BEGIN
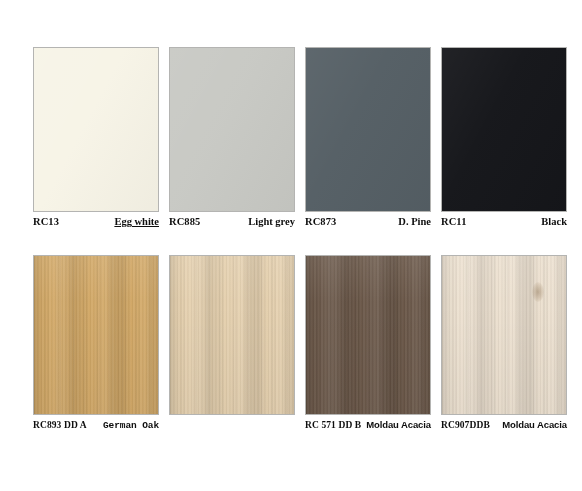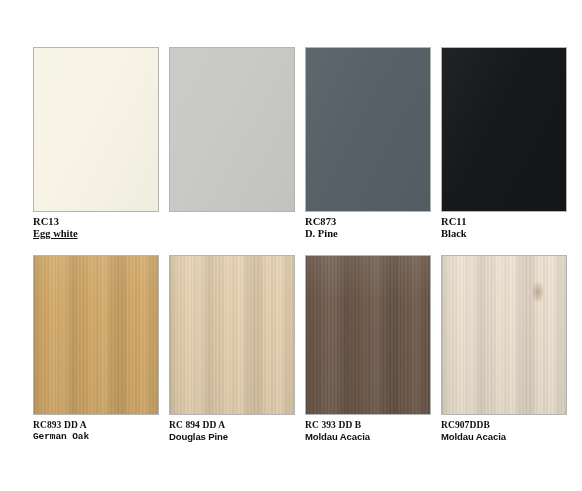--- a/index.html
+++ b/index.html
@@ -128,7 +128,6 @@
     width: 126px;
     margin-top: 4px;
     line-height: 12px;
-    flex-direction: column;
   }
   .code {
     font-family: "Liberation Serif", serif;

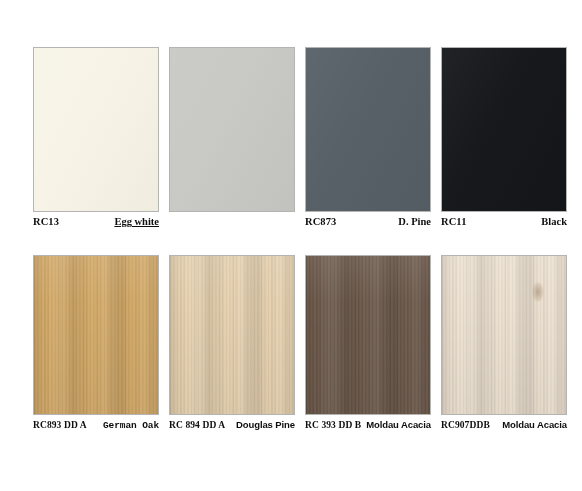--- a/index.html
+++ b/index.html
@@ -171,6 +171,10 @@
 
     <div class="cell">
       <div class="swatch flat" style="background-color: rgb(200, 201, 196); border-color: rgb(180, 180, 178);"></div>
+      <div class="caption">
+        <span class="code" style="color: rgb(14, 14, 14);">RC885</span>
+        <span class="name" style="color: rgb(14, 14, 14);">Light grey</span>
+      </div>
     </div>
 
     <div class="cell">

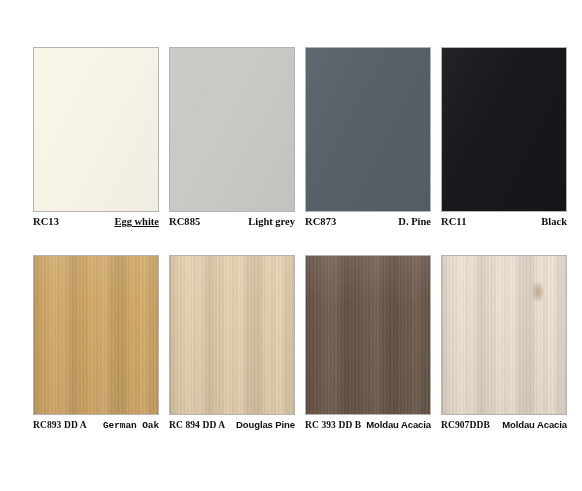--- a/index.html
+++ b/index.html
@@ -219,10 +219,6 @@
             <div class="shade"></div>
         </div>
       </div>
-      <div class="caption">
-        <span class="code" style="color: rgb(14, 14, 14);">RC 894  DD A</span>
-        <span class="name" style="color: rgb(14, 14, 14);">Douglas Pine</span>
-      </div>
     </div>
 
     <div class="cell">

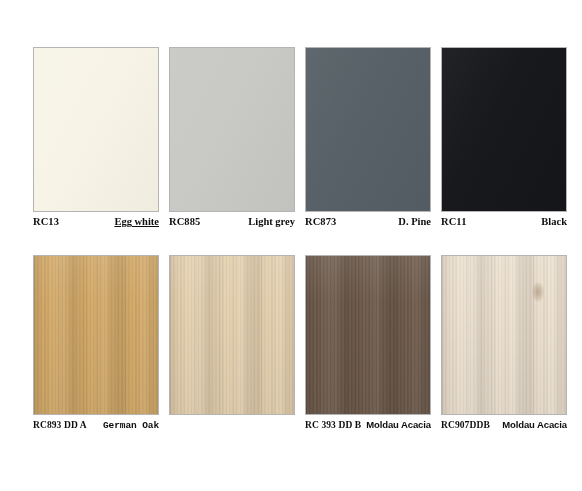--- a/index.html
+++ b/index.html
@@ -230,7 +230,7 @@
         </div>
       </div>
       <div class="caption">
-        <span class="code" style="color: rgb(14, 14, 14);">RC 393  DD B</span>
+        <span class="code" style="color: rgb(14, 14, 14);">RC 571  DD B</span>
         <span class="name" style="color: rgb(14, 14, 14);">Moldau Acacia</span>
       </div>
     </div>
END
→ Your instructions
Give the records above again in full and exactly, but exclude every picture.

→ Finished task
--- a/index.html
+++ b/index.html
@@ -128,7 +128,6 @@
     width: 126px;
     margin-top: 4px;
     line-height: 12px;
-    flex-direction: column;
   }
   .code {
     font-family: "Liberation Serif", serif;

--- a/index.html
+++ b/index.html
@@ -171,6 +171,10 @@
 
     <div class="cell">
       <div class="swatch flat" style="background-color: rgb(200, 201, 196); border-color: rgb(180, 180, 178);"></div>
+      <div class="caption">
+        <span class="code" style="color: rgb(14, 14, 14);">RC885</span>
+        <span class="name" style="color: rgb(14, 14, 14);">Light grey</span>
+      </div>
     </div>
 
     <div class="cell">

--- a/index.html
+++ b/index.html
@@ -219,10 +219,6 @@
             <div class="shade"></div>
         </div>
       </div>
-      <div class="caption">
-        <span class="code" style="color: rgb(14, 14, 14);">RC 894  DD A</span>
-        <span class="name" style="color: rgb(14, 14, 14);">Douglas Pine</span>
-      </div>
     </div>
 
     <div class="cell">

--- a/index.html
+++ b/index.html
@@ -230,7 +230,7 @@
         </div>
       </div>
       <div class="caption">
-        <span class="code" style="color: rgb(14, 14, 14);">RC 393  DD B</span>
+        <span class="code" style="color: rgb(14, 14, 14);">RC 571  DD B</span>
         <span class="name" style="color: rgb(14, 14, 14);">Moldau Acacia</span>
       </div>
     </div>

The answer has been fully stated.